Confidential Government documents from 1976, which have been released today under the 30-year rule, shed new light on the relations between Dublin and London in the year that saw the British Ambassador to Ireland assassinated by the IRA.
They also show that British Prime Minister Harold Wilson was considering withdrawing from Northern Ireland, but that there was a very different tone from London when he was replaced by Jim Callaghan.
The confidential State papers from Dublin, London and Belfast, mainly cover the year 1976.
It was a time of considerable tension between the two governments, with Dublin deeply suspicious of Harold Wilson, because he had authorised contacts with Republicans, and because they believed he wanted to pull out of Northern Ireland.
On 10 January 1976, Mr Wilson wrote what he described as an 'apocalyptic note', speculating that Britain could be forced out.
That did not happen and Mr Wilson stood down to be replaced by Jim Callaghan, regarded by the Government as a safer pair of hands.
But Anglo-Irish relations were rocked in July by the assassination of newly arrived British ambassador Christopher Ewart-Biggs.

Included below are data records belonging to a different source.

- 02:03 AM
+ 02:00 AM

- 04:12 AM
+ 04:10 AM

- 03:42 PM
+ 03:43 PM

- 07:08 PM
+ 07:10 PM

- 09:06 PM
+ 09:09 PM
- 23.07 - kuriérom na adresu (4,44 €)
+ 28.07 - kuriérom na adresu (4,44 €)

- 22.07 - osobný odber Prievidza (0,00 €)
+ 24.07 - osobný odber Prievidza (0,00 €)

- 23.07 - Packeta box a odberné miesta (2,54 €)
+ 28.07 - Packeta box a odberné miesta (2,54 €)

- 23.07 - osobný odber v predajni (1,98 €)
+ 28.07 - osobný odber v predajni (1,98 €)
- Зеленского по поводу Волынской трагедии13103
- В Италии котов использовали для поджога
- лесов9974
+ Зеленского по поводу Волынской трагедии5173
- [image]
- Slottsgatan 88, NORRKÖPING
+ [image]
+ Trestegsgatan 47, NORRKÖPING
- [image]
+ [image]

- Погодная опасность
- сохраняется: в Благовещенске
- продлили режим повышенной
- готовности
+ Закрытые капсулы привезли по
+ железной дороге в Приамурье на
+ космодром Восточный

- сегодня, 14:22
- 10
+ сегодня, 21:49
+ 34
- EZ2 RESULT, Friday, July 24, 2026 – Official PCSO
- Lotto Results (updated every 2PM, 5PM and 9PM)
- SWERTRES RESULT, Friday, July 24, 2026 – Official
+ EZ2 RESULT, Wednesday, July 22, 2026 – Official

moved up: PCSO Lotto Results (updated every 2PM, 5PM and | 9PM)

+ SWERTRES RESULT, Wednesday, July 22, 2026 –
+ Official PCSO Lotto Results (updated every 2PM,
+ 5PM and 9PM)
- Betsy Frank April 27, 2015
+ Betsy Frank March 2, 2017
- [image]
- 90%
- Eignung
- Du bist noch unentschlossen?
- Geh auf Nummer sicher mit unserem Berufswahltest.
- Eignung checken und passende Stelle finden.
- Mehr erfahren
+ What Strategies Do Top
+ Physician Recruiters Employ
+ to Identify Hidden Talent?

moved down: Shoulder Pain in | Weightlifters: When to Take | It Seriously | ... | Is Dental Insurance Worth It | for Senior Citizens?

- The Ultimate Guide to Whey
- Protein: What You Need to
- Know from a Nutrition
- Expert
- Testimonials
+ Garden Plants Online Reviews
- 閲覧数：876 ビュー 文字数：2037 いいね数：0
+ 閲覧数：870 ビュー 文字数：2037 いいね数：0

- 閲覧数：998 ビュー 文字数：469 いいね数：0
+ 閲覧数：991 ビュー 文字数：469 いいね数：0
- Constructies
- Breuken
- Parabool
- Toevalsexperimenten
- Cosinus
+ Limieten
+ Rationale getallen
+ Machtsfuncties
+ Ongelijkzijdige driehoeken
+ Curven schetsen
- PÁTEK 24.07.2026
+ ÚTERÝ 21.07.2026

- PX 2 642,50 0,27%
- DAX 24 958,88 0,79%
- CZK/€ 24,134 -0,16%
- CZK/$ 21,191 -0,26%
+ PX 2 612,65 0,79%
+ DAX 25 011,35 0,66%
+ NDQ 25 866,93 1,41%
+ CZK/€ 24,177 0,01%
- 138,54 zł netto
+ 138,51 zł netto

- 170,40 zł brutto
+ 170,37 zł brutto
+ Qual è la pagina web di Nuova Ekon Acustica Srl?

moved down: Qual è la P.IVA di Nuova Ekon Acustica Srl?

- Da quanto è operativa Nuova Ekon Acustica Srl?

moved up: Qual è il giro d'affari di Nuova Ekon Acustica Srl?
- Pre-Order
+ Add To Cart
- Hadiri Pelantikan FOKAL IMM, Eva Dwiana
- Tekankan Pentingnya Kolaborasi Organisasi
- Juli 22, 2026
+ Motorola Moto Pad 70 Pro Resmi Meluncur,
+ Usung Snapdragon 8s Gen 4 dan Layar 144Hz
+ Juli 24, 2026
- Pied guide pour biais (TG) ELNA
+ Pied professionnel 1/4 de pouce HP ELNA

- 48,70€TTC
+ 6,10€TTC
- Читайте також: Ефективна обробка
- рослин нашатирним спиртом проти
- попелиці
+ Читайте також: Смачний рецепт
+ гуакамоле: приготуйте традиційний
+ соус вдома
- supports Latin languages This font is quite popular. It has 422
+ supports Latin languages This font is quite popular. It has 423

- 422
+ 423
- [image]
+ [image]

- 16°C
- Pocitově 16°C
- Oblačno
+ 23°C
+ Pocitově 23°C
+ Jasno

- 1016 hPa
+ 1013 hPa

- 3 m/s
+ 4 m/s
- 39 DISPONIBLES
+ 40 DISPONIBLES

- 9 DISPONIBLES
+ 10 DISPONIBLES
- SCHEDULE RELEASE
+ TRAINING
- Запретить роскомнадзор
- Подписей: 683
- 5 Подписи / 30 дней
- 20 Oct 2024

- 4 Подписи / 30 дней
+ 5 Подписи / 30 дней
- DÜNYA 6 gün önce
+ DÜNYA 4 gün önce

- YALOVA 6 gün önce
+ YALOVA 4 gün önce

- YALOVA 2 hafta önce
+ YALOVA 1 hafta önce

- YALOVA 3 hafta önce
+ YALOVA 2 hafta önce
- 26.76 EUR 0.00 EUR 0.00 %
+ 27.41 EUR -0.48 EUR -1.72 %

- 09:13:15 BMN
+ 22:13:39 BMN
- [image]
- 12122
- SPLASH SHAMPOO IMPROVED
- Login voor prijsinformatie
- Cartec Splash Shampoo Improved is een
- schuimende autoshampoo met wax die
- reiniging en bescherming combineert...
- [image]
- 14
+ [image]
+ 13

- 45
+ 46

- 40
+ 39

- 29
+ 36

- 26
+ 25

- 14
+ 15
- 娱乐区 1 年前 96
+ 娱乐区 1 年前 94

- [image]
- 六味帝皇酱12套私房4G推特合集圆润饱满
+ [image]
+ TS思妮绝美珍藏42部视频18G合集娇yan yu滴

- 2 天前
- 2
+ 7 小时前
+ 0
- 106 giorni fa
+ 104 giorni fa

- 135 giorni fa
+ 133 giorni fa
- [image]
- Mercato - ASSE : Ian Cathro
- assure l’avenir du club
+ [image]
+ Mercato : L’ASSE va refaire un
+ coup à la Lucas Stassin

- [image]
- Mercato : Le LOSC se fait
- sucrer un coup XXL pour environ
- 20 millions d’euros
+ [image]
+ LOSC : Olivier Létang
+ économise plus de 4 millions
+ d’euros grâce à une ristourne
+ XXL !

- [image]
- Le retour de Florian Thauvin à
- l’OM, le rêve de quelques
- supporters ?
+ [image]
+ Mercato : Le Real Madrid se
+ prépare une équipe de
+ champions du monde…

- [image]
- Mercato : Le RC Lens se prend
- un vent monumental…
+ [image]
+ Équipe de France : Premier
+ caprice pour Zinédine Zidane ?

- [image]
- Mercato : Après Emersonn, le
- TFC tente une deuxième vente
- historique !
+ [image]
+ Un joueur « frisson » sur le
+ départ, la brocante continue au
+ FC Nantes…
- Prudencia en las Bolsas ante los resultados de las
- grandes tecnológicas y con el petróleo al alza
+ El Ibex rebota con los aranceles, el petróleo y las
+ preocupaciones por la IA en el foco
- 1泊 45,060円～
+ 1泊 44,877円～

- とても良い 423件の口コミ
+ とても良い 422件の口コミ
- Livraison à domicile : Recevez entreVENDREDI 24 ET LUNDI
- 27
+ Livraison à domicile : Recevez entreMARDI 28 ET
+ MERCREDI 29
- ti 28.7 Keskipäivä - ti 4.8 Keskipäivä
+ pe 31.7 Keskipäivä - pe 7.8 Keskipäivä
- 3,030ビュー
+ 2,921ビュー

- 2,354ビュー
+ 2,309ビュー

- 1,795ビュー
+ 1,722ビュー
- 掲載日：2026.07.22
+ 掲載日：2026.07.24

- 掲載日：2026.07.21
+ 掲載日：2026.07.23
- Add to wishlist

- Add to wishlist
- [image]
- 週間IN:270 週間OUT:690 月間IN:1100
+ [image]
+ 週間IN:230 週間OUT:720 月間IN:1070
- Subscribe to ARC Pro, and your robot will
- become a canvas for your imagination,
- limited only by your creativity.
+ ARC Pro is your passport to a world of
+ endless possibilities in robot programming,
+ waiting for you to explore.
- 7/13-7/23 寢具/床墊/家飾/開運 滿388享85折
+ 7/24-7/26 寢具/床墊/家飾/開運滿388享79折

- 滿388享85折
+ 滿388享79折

Before his arrival, the Irish Embassy in Paris, where he was then based, said Mr Ewart-Biggs cultivated a somewhat eccentric manner, but was highly professional and had an acute mind.
After presenting his credentials to President Cearbhall Ó Dalaigh, the ambassador reported to London that the President was 'perhaps not a very high calibre first citizen, but he is friendly'.
12 days later, Mr Ewart-Biggs was dead, blown up by an IRA bomb outside his residence in Dublin.